Drawing of poet Antonio Machado

Antonio Machado ranks among Spain’s greatest 20th-century poets. He was born in 1875 in Palacio de las Duenas on his family’s country estate. When he was still a child, Machado moved with his family to Madrid, where his father had obtained a professorship. After Machado’s father died suddenly in 1893, the family fell from financial security. Machado and his brother Manuel turned to writing and acting and circulated among fellow bohemians, including poets Rubén Darío and Juan Ramón Jiménez. In 1899 the brothers traveled to Paris and found work as translators at Garnier publishers. While in Paris Machado met the Irish writer Oscar Wilde. His poetry is still widely read and celebrated today.
 
Machado had begun writing poetry by the early 1900s. In 1902 he collected his verse in Soledades: Poesias, which reveals his inclination for the reflective and the spiritual. Five years later Machado published an enlarged version, Soledades, galerias y otros poemas (published in English as Solitudes, Galleries, and Other Poems). This collection features more poems that Carl W. Cobb, writing in the Dictionary of Literary Biography, described as having “spiritual and ethical emphasis.” Cobb added that in these poems “Machado establishes himself as … a poet of temporality” and “a poet of time and memory.” Notable among these poems are “Anoche cuando dormia” (“Last Night as I Lay Sleeping”), a mystical work replete with symbolism and Christian imagery, and the self-reflective “Leyendo un claro dia” (“Reading a Clear Day”), in which  he relates how he discovered his destiny was to be a poet. Cobb wrote: “In these symbols of his soul he discovers the value of moral labor and the inevitability of human pain. Now he will dedicate himself to labor rather than mere song; he will work with the old griefs. First he must descend into the darkness of the soul, then he must emphasize his ethical and spiritual nature.”
 
After completing the Soledades volumes, Machado assumed a teaching position in Soria, Spain, where he eventually married. He taught there until 1911, when he received a fellowship enabling him to study in Paris. While traveling, Machado’s wife fell ill with tuberculosis and died. Machado thereupon returned to Spain and obtained a teaching post in Andalusia.

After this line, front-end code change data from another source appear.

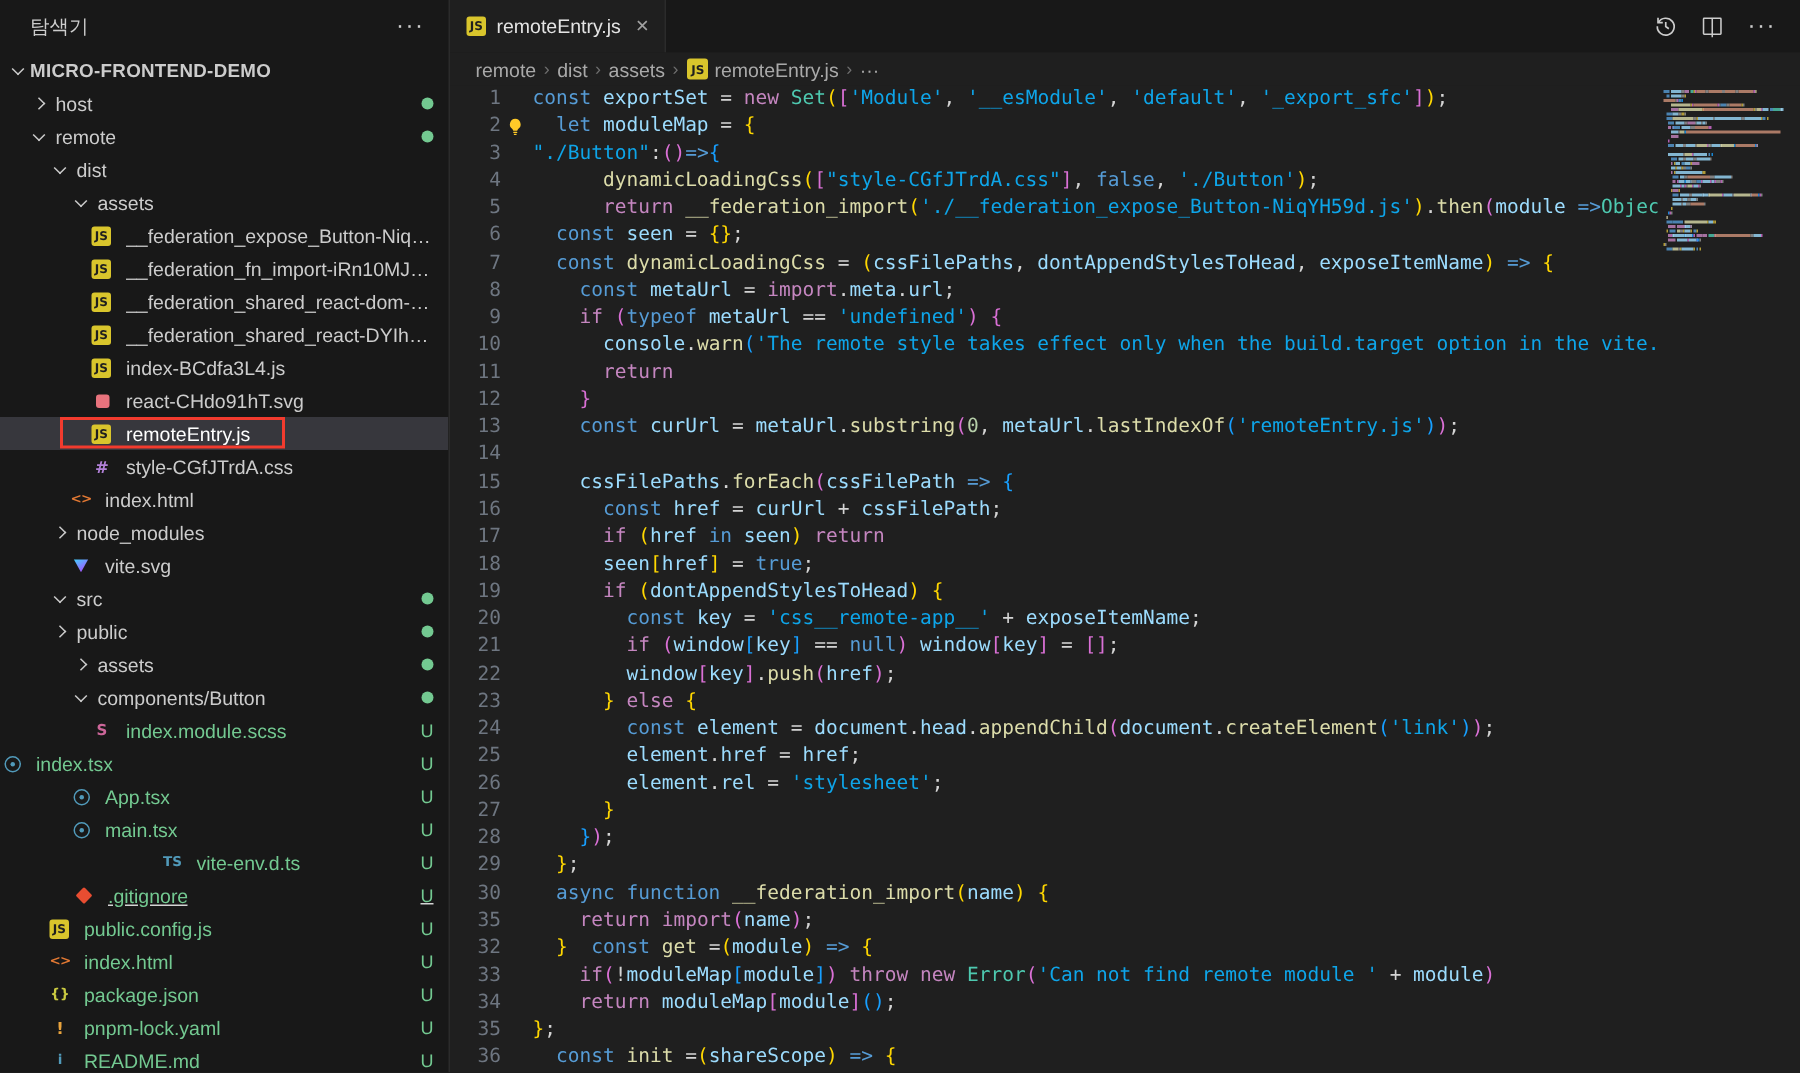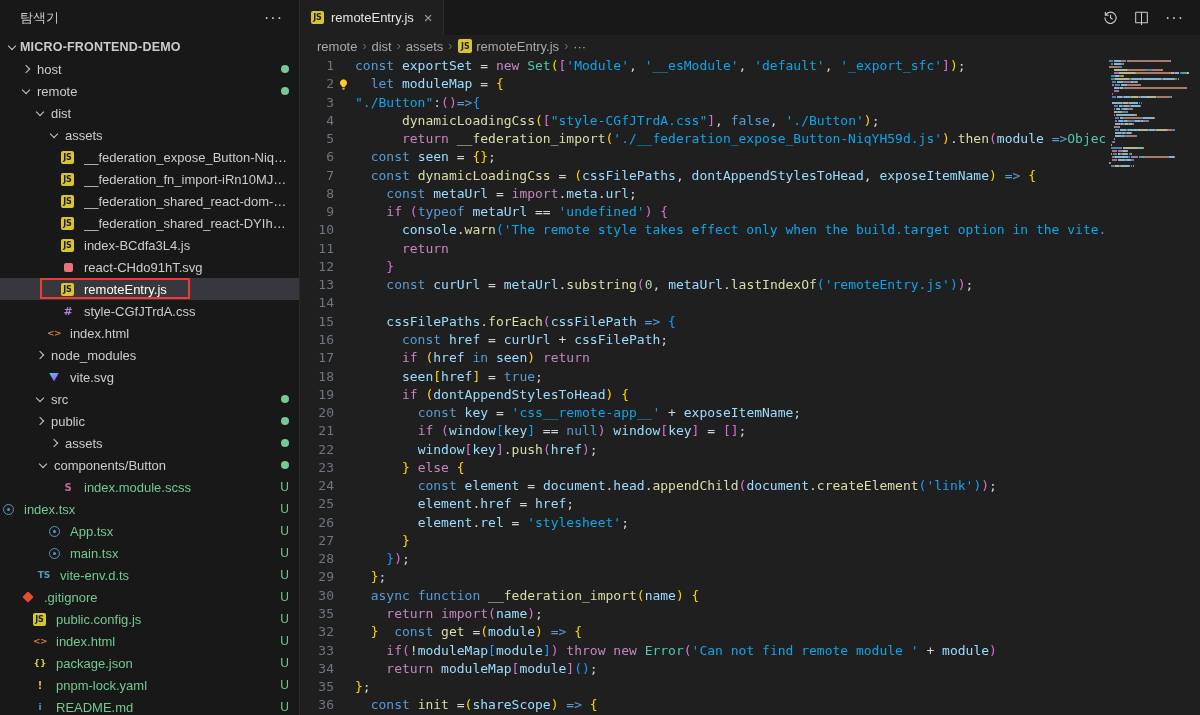"components/Button" div.row { padding-left: 35px -> 46px }
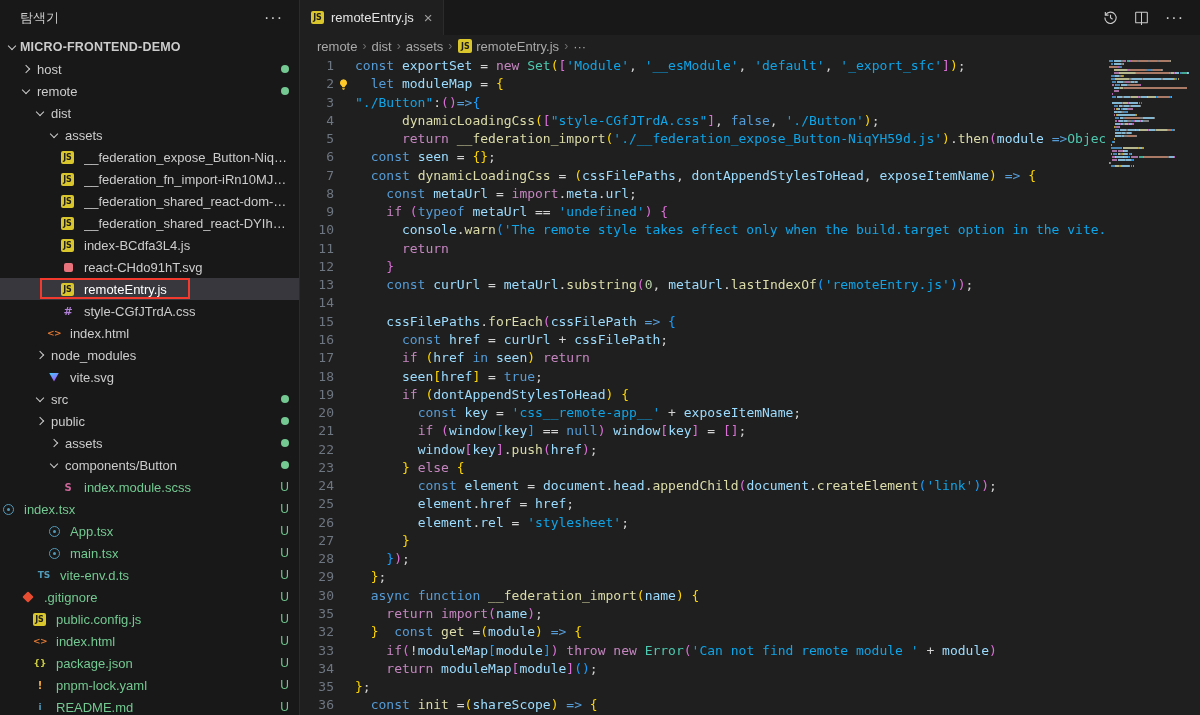"TS" div.row { margin-left: none -> 37px; padding-left: 36px -> 70px }
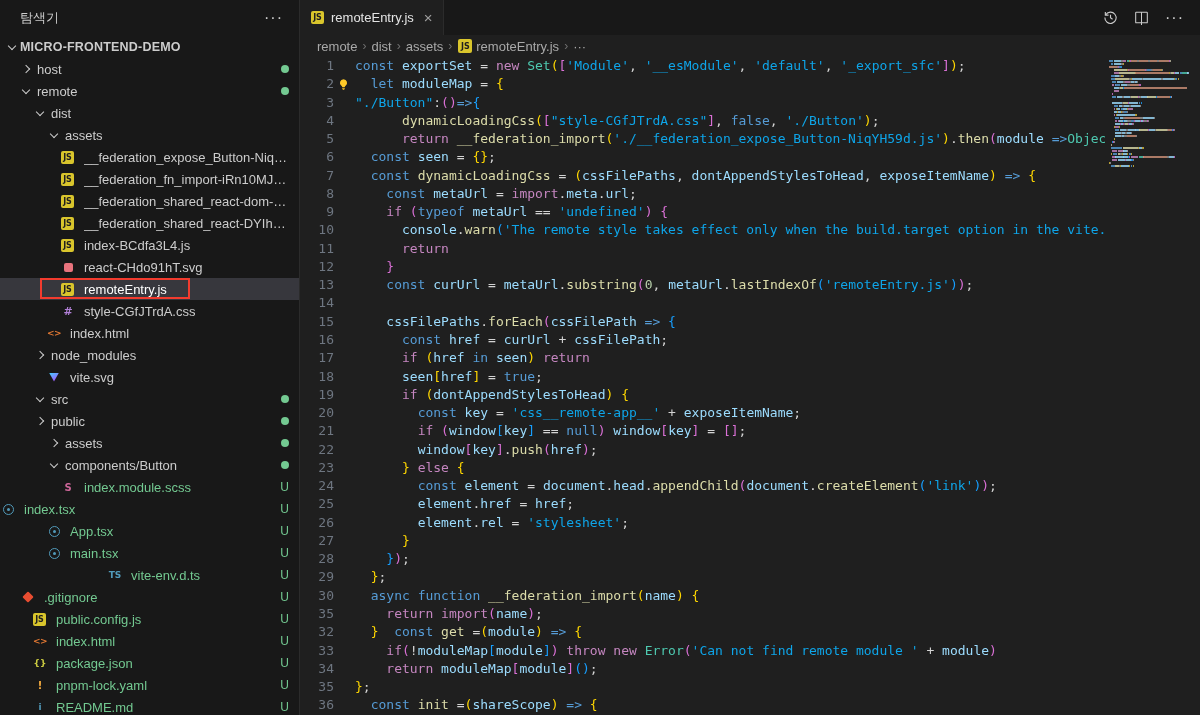".gitignore" div.row { padding-left: 20px -> 48px; text-decoration: none -> underline }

In 1912 Machado published another major poetry collection, Campos de Castilla (published in English as The Castilian Camp), in which he considers the fate of Spain and reflects on his late wife. As Cobb noted, “All the poems in Campos de Castilla look outward, toward the history and landscape of Spain, literary friends, and Machado’s wife.” The volume divides into three sections: the first portion regards the Spanish land and people; the central section recalls Soria, where he had met his wife; the concluding portion expresses his love for his late wife. Cobb observed in the Dictionary of Literary Biography that “Campos de Castilla has become a minor classic that expresses the hard and bitter aspects of the Spanish land and character and yet somehow suggests an enduring hope.”

Machado continued to develop as a poet while he belatedly pursued collegiate study in Madrid. After graduating from the university there in 1918, he found work as a teacher in nearby Segovia. By this time Machado was considered to be in decline, but in 1924 he produced the personal, yet philosophical, collection Nuevas canciones (“New Songs”), where he again recalls his late wife. This volume, however, also includes a section in which Machado expresses his love for another woman. These passionate poems signify that Machado was not yet a spent artist.
 
During the 1920s Machado became involved with the theatre. He collaborated with his brother on several works that realized production in Madrid. In addition, he published another verse collection, De un cancionero apocrifo (“From an Apocryphal Songbook”), wherein he proclaims his rejuvenation and passion through various guises, including both a philosopher and the philosopher’s biographer. Writing in Antonio Machado, Cobb explained, “Machado’s reasons for creating this profusion of personae are fairly clear. He showed reluctance when it came to presenting philosophy under his own name, since he lacked systematic training in this discipline.”
 
Machado revived Juan de Mairena, the biographer from De un cancionero apocrifo, in Juan de Mairena: Sentencias, donaires, apuntes y recuerdos de un professor apocrifo (“Juan de Mairena: Maxims, Witticisms, Notes, and Remembrances of an Apocryphal Professor”), a 1936 publication—posthumously reprinted as two volumes in 1943—in which Machado considers various elements of Spanish culture. Mairena is portrayed as an inspiring teacher who conducts freewheeling examinations of subjects ranging from Kantian philosophy to bullfighting, and from poetry to communism. As Kessel Schwartz wrote in the Encyclopedia of World Literature in the Twentieth Century, Mairena “examines the problems of existence and death” and explores “literature, truth, liberty, politics, language and philosophic works.”
 
When Spain erupted in civil war in 1936, Machado initially remained in Madrid. But in 1939, as the country further degenerated into violence, Machado fled with his mother to Paris. During the journey, however, he developed pneumonia, and he died in Collioure, a fishing village on the coast of the Mediterranean Sea.